IS THIS WHAT IS HAPPENING

Or is it that fa and fb effect pa and pb first, which in turn effect a and b.

Answer 1

1. right after I call the swap function, this happens

fa = pa // fa points to what pa points to which means a
fb = pb // fb points to what pb points to which means b

If you mean after entering swap then yes. That is correct. Parameters are passed as a copy, which means inside that function fa and fb get a copy of pa and pb from the caller.

2. we swap values of fa and fb, which in turn swap values of a and b, since pa and pb points to a and b they also point to these new values.

No. fa and fb are not touched at all. They are dereferenced. This means, the address where they point to, is affected. You can use printf to print the content of those pointer variables. They will not change. Instead the content of a and b are changed.

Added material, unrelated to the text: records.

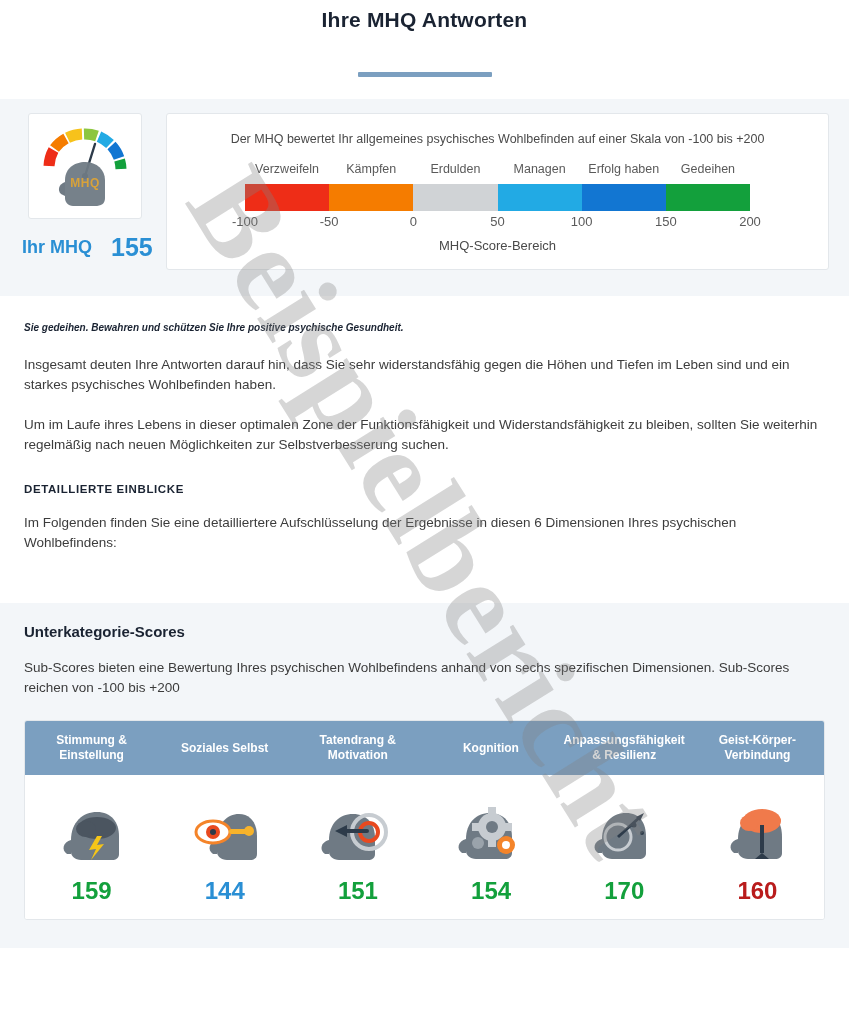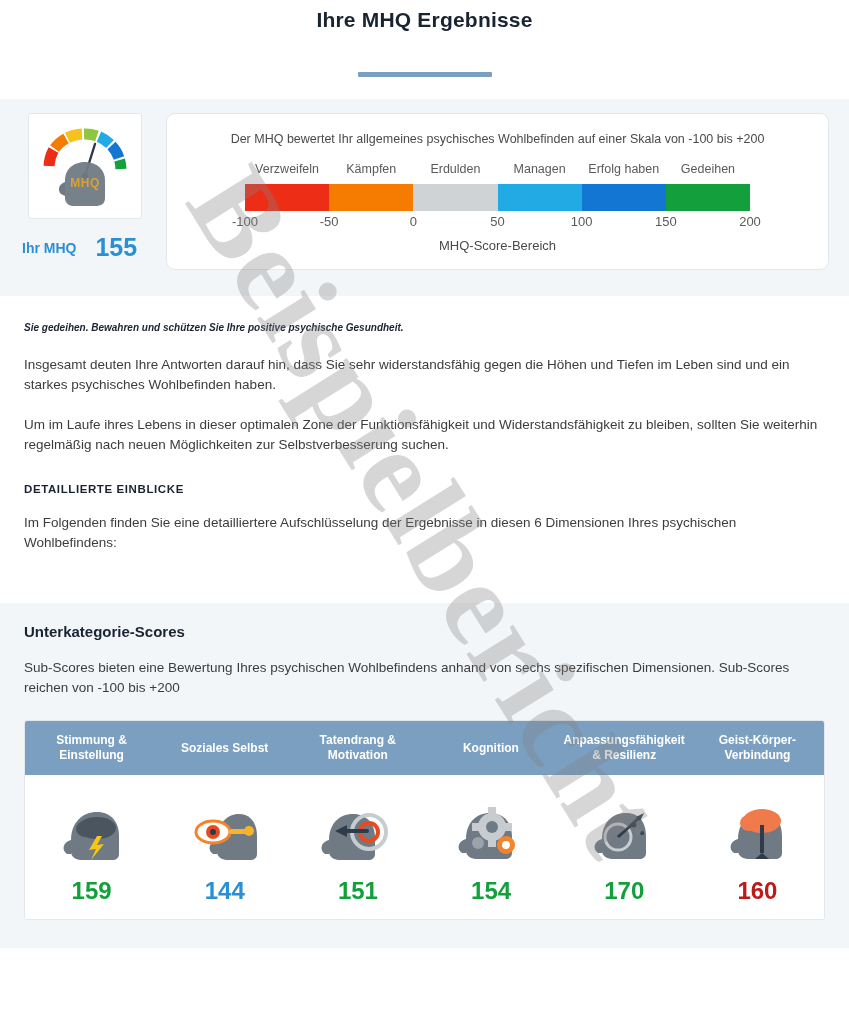--- a/index.html
+++ b/index.html
@@ -82,38 +82,38 @@
     color: #d8a23a;
     letter-spacing: 0.5px;
   }
   .your-mhq {
     margin-top: 14px;
     text-align: left;
     padding-left: 2px;
     white-space: nowrap;
   }
   .your-mhq .lbl {
-    font-size: 14px;
+    font-size: 18px;
     font-weight: bold;
     color: #2a8fd4;
     vertical-align: middle;
   }
   .your-mhq .val {
     font-size: 25px;
     font-weight: bold;
     color: #2a8fd4;
     vertical-align: middle;
     margin-left: 19px;
   }
 
   .scale-card {
     flex: 1 1 auto;
     background: #ffffff;
     border: 1px solid #e3e7eb;
-    border-radius: 9px;
+    border-radius: 3px;
     padding: 18px 20px 16px 20px;
     min-height: 152px;
     box-sizing: border-box;
   }
   .scale-desc {
     font-size: 12.5px;
     color: #4a4a4a;
     margin-bottom: 16px;
     text-align: center;
   }
@@ -257,21 +257,21 @@
     font-family: "Liberation Serif", serif;
     letter-spacing: 1px;
   }
 </style>
 </head>
 <body>
 
 <div class="page">
 
   <div class="header">
-    <div class="header-title">Ihre MHQ Ergebnisse</div>
+    <div class="header-title">Ihre MHQ Antworten</div>
     <div class="header-rule"></div>
   </div>
 
   <div class="top-band">
 
     <div class="gauge-col">
       <div class="gauge-card">
         <svg class="gauge-svg" width="100" height="92" viewBox="0 0 100 92">
 
           <g transform="translate(50,50)">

BTW: Your printf statements don't make much sense. You should print both before and after the function call to see any effect.

Answer 2

For starters pay attention to that your function swap having the return type int returns nothing.

int swap(int *fa,int *fb){

The return type int does not make a sense.

The function can be declared like

void swap(int *fa,int *fb);

The function swap does not swap the values of its arguments.

int swap(int *fa,int *fb){
    int temp = *fa;
    *fa = *fb;
    *fb = temp;
}

It swaps the pointed to by the arguments objects because within the function there are used expressions that dereference the pointers like

*fa or *fb .

Here is a demonstrative program that shows that the values of the pointers fa and fb are not changed.

#include <stdio.h>

void swap(int *fa,int *fb){
    printf( "fa = %p, fb = %p\n", ( void * )fa, ( void * )fb );
    int temp = *fa;
    *fa = *fb;
    *fb = temp;
    printf( "fa = %p, fb = %p\n", ( void * )fa, ( void * )fb );
}

int main(void) 
{
    int a=5,b=7;

    int *pa = &a;
    int *pb = &b;

    swap(pa,pb);
    
    return 0;
}

The program output might look like

fa = 0x7ffff85444f0, fb = 0x7ffff85444f4
fa = 0x7ffff85444f0, fb = 0x7ffff85444f4

As it is seen the pointers have the same values in the beginning and the end pf the function. It is the values of the pointed objects that are swapped.

And the pointers fa and fb do not affect the pointers pa and pb declared in main. Because the pointers fa and fb being local variables of the function get copies of the values stored in the pointers pa and pb .

Answer 3

When you pass the pointers to your function, you pass a variable which contains an address. When you dereference fa (or fb), you get the actual value at that address. So when you modify it, you modify the value for both pointers since they point to the same adress.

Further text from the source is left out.